• _Exercise details_
Every line of the listing belongs in your answer exactly as written; the images do not.

◆ ◆ ◆ ◆

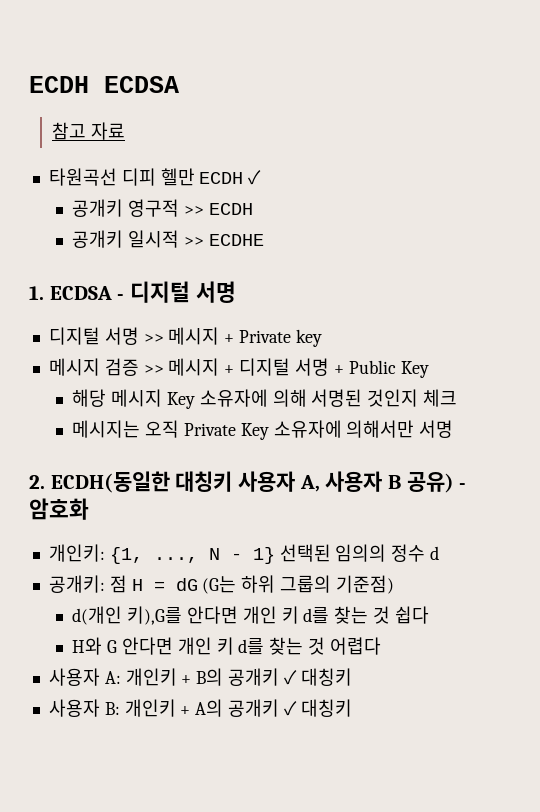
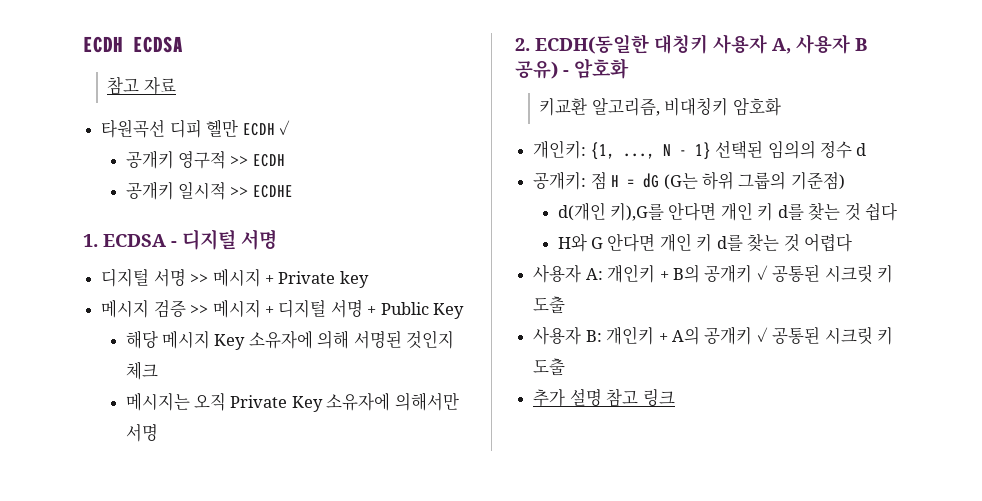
+ 키교환 알고리즘, 비대칭키 암호화
- 사용자 A: 개인키 + B의 공개키 ✓ 대칭키
+ 사용자 A: 개인키 + B의 공개키 ✓ 공통된 시크릿 키 도출
- 사용자 B: 개인키 + A의 공개키 ✓ 대칭키
+ 사용자 B: 개인키 + A의 공개키 ✓ 공통된 시크릿 키 도출
+ 추가 설명 참고 링크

◆ ◆ ◆ ◆

• _Answer box_
+ 키교환 알고리즘, 비대칭키 암호화
- 사용자 A: 개인키 + B의 공개키 ✓ 대칭키
+ 사용자 A: 개인키 + B의 공개키 ✓ 공통된 시크릿 키 도출
- 사용자 B: 개인키 + A의 공개키 ✓ 대칭키
+ 사용자 B: 개인키 + A의 공개키 ✓ 공통된 시크릿 키 도출
+ 추가 설명 참고 링크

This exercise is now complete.